Sam Bankman-Fried No Longer In New York City Prison

Forbes27-03-2025

Disgraced FTX founder Sam Bankman-Fried was moved from the Metropolitan Detention Center in New York City and is being held in a federal transfer center, according to federal prison information.
Bankman-Fried had been held at the notorious Brooklyn prison—which has also housed other famous inmates including Sean 'Diddy' Combs, R. Kelly and Ghislaine Maxwell—since August 2023.
Thursday morning, though, the Federal Bureau of Prisons website showed he was located at FTC Oklahoma City, an administrative security federal transfer center.
Last May there were reports prison officials had begun moving Bankman-Fried out of the Brooklyn facility and his representatives said they believed he was going to Mendota, California, which would be near his hometown of Stanford, California.
But Bankman-Fried was in the Metropolitan Detention Center recently: In early March, conservative personality Tucker Carlson released a lengthy video interview with SBF that reportedly got him moved to solitary confinement.

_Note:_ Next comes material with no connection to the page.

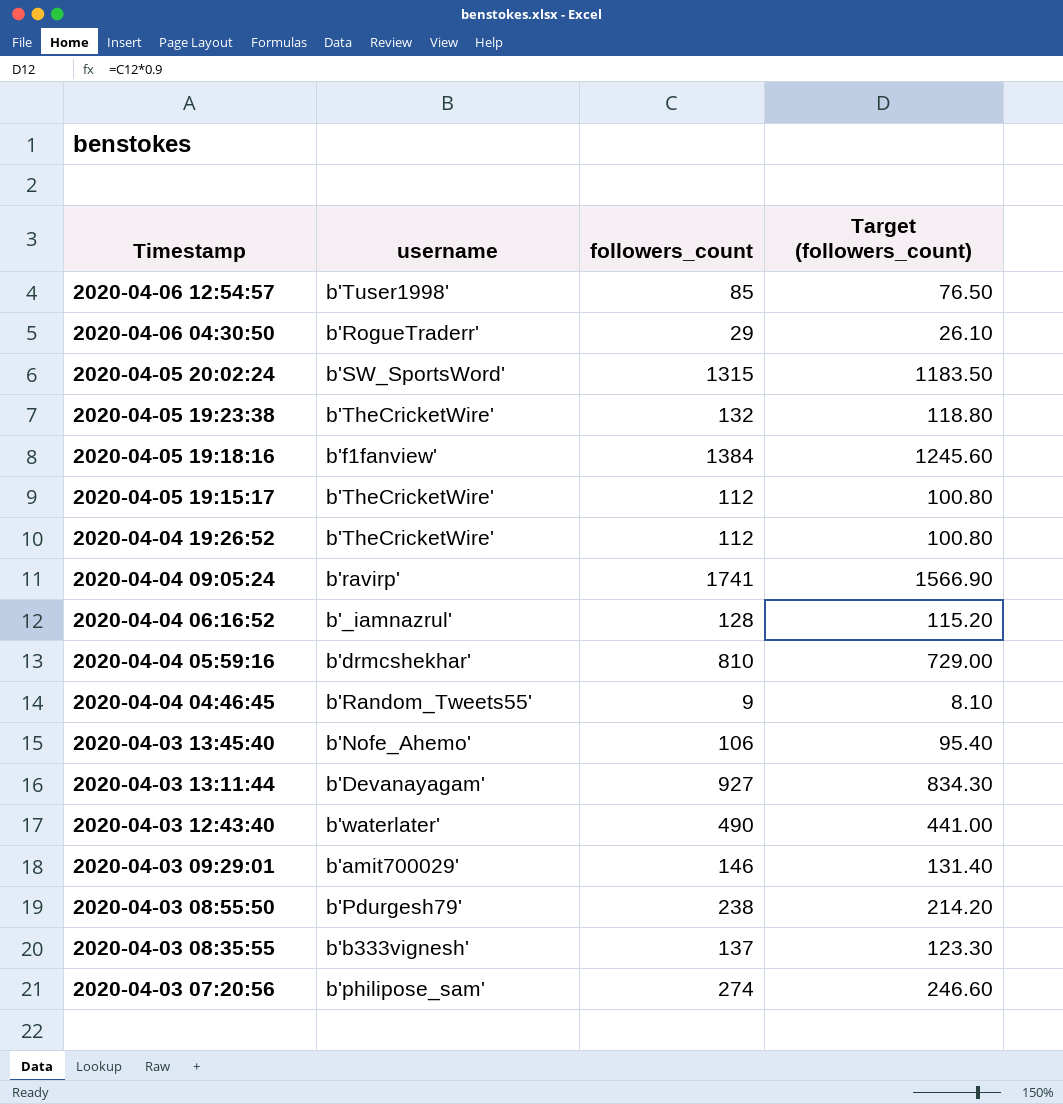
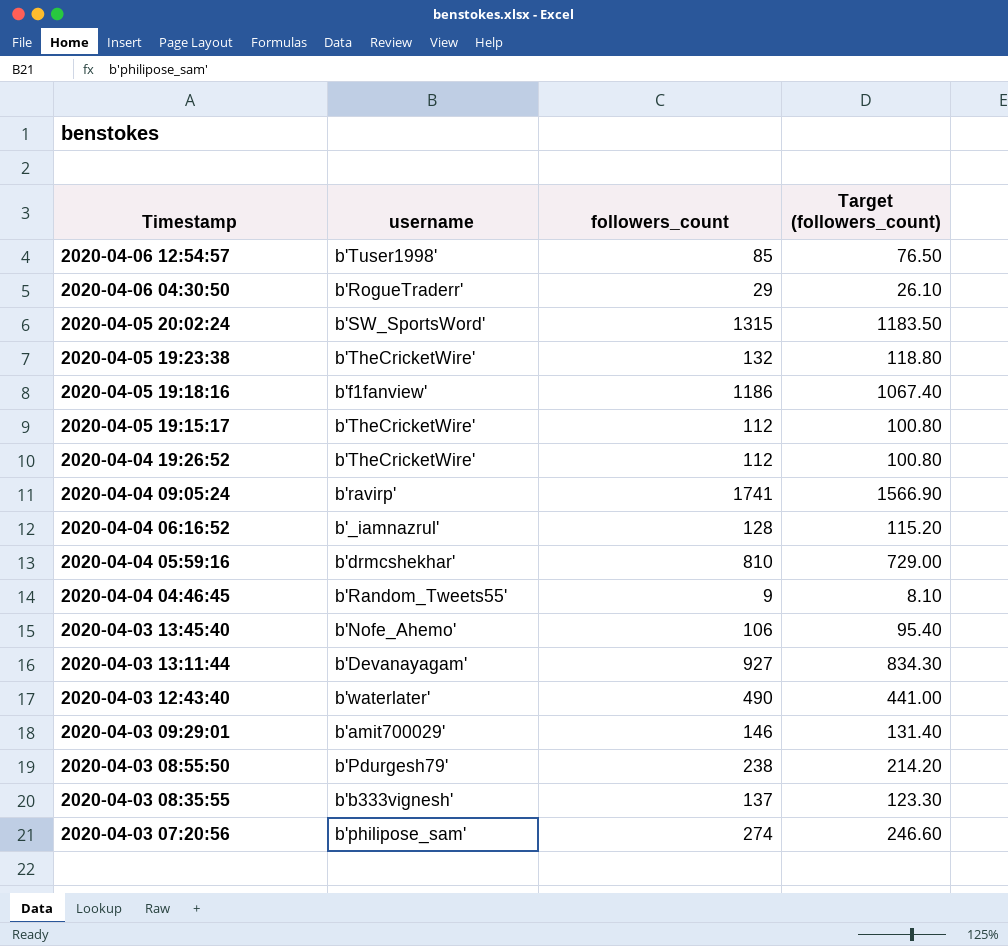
2020-04-05 19:18:16 | followers_count: 1384 -> 1186
2020-04-05 19:18:16 | Target (followers_count): 1245.60 -> 1067.40

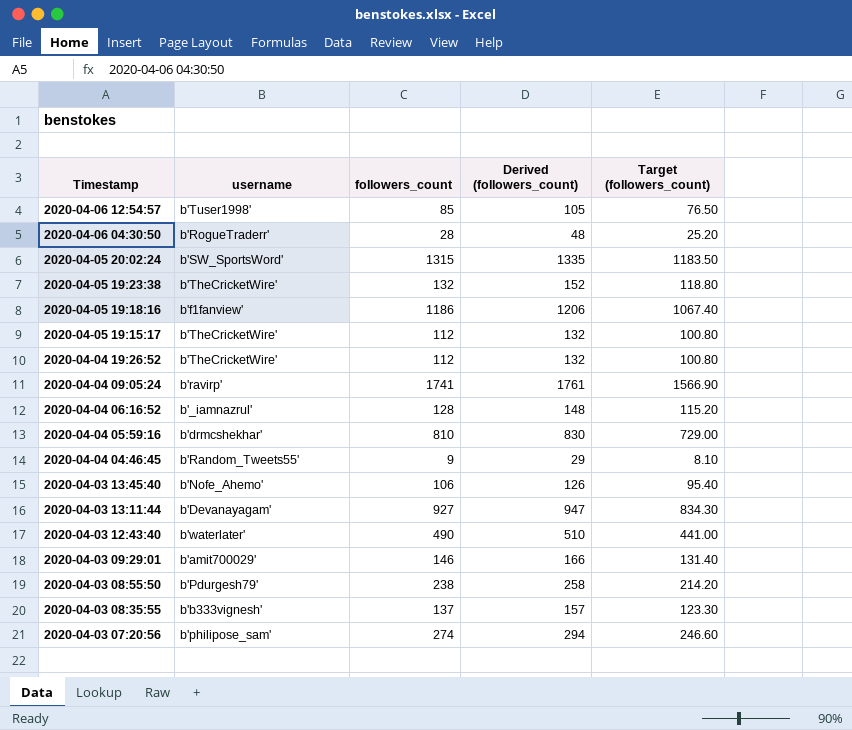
column Derived (followers_count) | formula: none -> [followers_count] + 20
2020-04-06 04:30:50 | followers_count: 29 -> 28
2020-04-06 04:30:50 | Target (followers_count): 26.10 -> 25.20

Forbes is reaching out to Bankman-Fried's team for comment.
Get Forbes Breaking News Text Alerts: We're launching text message alerts so you'll always know the biggest stories shaping the day's headlines. Text 'Alerts' to (201) 335-0739 or sign up here.
Yes. In the interview he did with Tucker Carlson that aired March 6, Bankman-Fried said he hung out daily with the music mogul—who is facing federal sex trafficking charges. SBF said Diddy has 'been kind to me,' and added: 'If someone told me three years ago that, 'Oh, you'd be hanging out with Diddy every day,' I'd be like, 'That's interesting; I wonder how that's going to happen,'' New York Magazine reported.
SBF is serving a 25-year sentence after being convicted in late 2023 for seven counts of conspiracy, wire fraud, securities fraud and money laundering related to his cryptocurrency currency, FTX. He was also ordered to pay $11 billion in forfeiture and will have three years of supervised release, according to the Department of Justice. Bankman-Fried founded FTX in 2019 and served as its CEO, but his empire fell apart in 2022 after a crypto rival backed out of a deal to buy the exchange and investors became suspicious. A report from CoinDesk found that Alameda, FXS's sister trading firm, relied on funds from the crypto firm to cover its expenses, and Forbes reported Alameda had been losing billions of dollars for two years. FTX filed for bankruptcy, and Bankman-Fried was hit with eight criminal charges.
Sam Bankman-Fried Charged With Eight Criminal Counts—Including Wire Fraud And Campaign Finance Violations (Forbes)
Sam Bankman-Fried Moved to Oklahoma Prison Transit Facility (Wall Street Journal)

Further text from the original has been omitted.